When it became time to conclude for today’s session, we are asked to talk about what we are taking away from the session as well as naming a positive word. Lately, I have been really struggling with taking something positive for me. I can name things I am happy about doing, but not about what I am happy to be taking with me from group. 

Back to the topic at hand… letting go. 

I feel this strangling vine around my heart, the more I work on “letting go” the more the vine wants to tighten around my heart. I heard something today that has really resonated with me:

You can’t expect to drink poison and watch the other person die

I took this to mean that I can’t expect to feel all the emotions that I do as a result of things I didn’t have control over and watch someone “die” from the results.  Yet, the fear is so consuming, how do I “let it go”. 

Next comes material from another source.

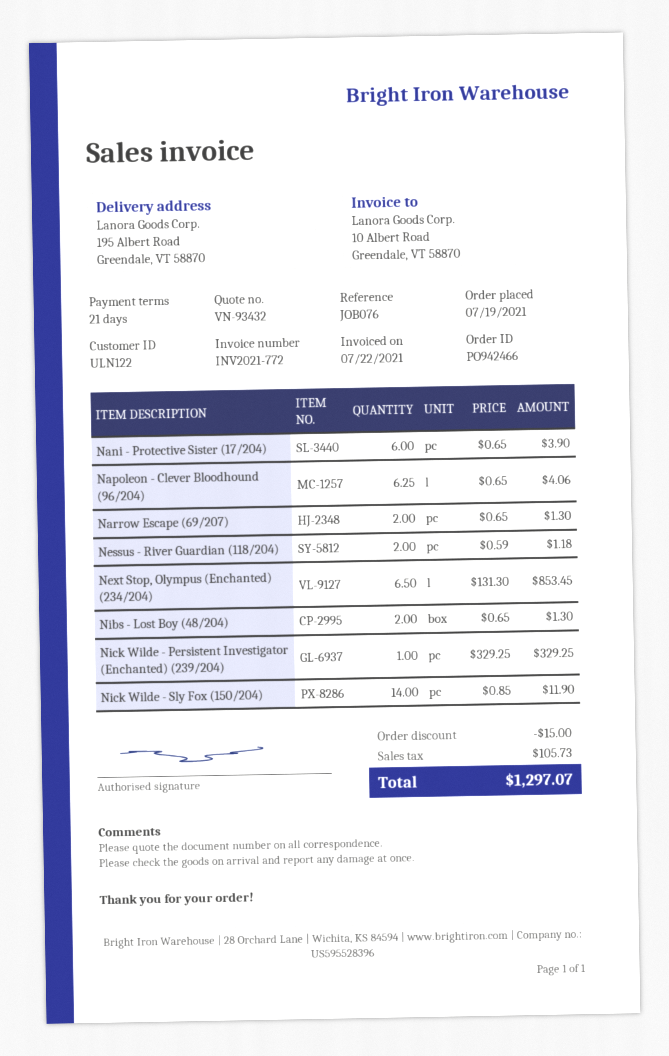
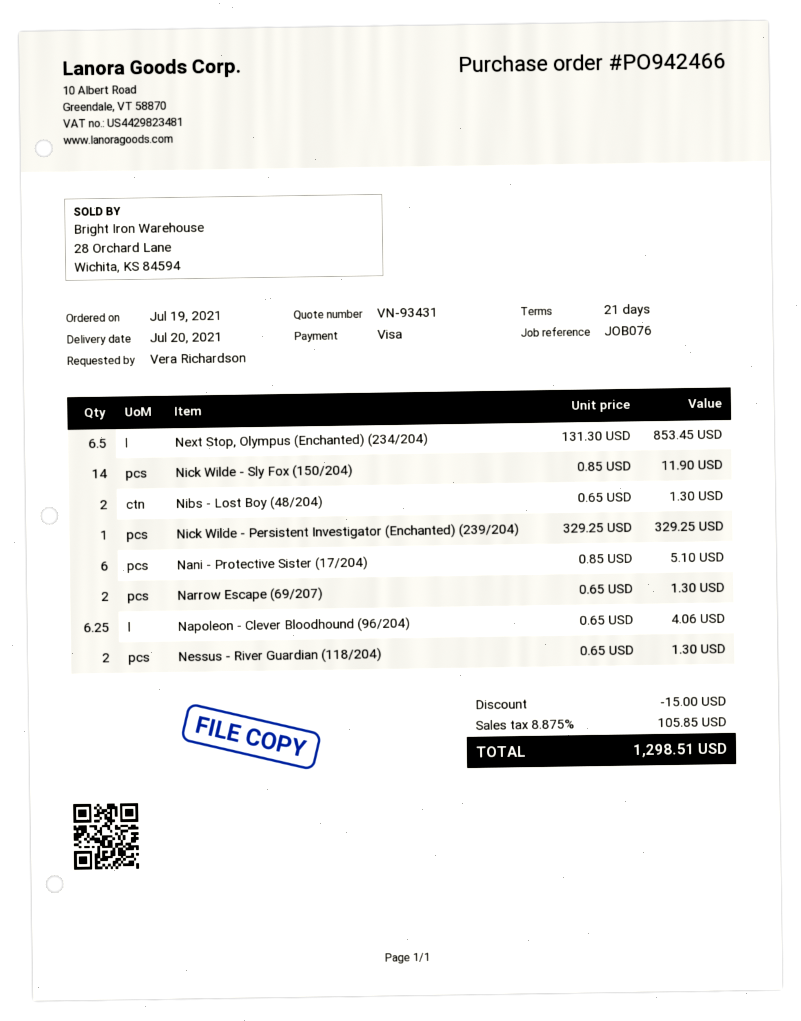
quote number: VN-93432 -> VN-93431
Nani - Protective Sister (17/204): 6 x 0.65 = 3.90 -> 6 x 0.85 = 5.10
Nessus - River Guardian (118/204): 2 x 0.59 = 1.18 -> 2 x 0.65 = 1.30
tax: 105.73 -> 105.85
total: 1297.07 -> 1298.51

Members of my family have said to me over the years “you have to let the past go and move on”. The other thing that has been said to me is “your g.p brain washed you, if they didn’t you wouldn’t be this way”. I think what hurts the most is I have lived with BPD clearly since I was a young girl, then into teenage, young woman and now into my 40’s. I, like most people, didn’t sign this to be my dance card. I didn’t even know that this is what I had! 

What does “letting go” look like? Is it taking a page of a book and ripping it out, one page at a time? 

I realize that we all do the best we can with the tools we have, however, having said that, I feel like I am stuck. I recognize half of an equation, the healthier side and the other side is petrified to let go of all that she has ever known. 

Where do I find the middle ground and allow acceptance to come in 100%? 

I’ve been working on “me” for several years now, each time a layer of dysfunction is removed and replaced with “ah ha’s” the relief I have felt as the negative energy erases from my soul and shoulders, then turns to exhaustion from the years of holding those moments close to my heart.

*sigh*, I know I will probably write on this again, hopefully with some “ah ha’s” and replacement of dysfunction with positive love and light. I can see from the writing above, that I know where my “stuck” is, but it is the “letting go” that scares me.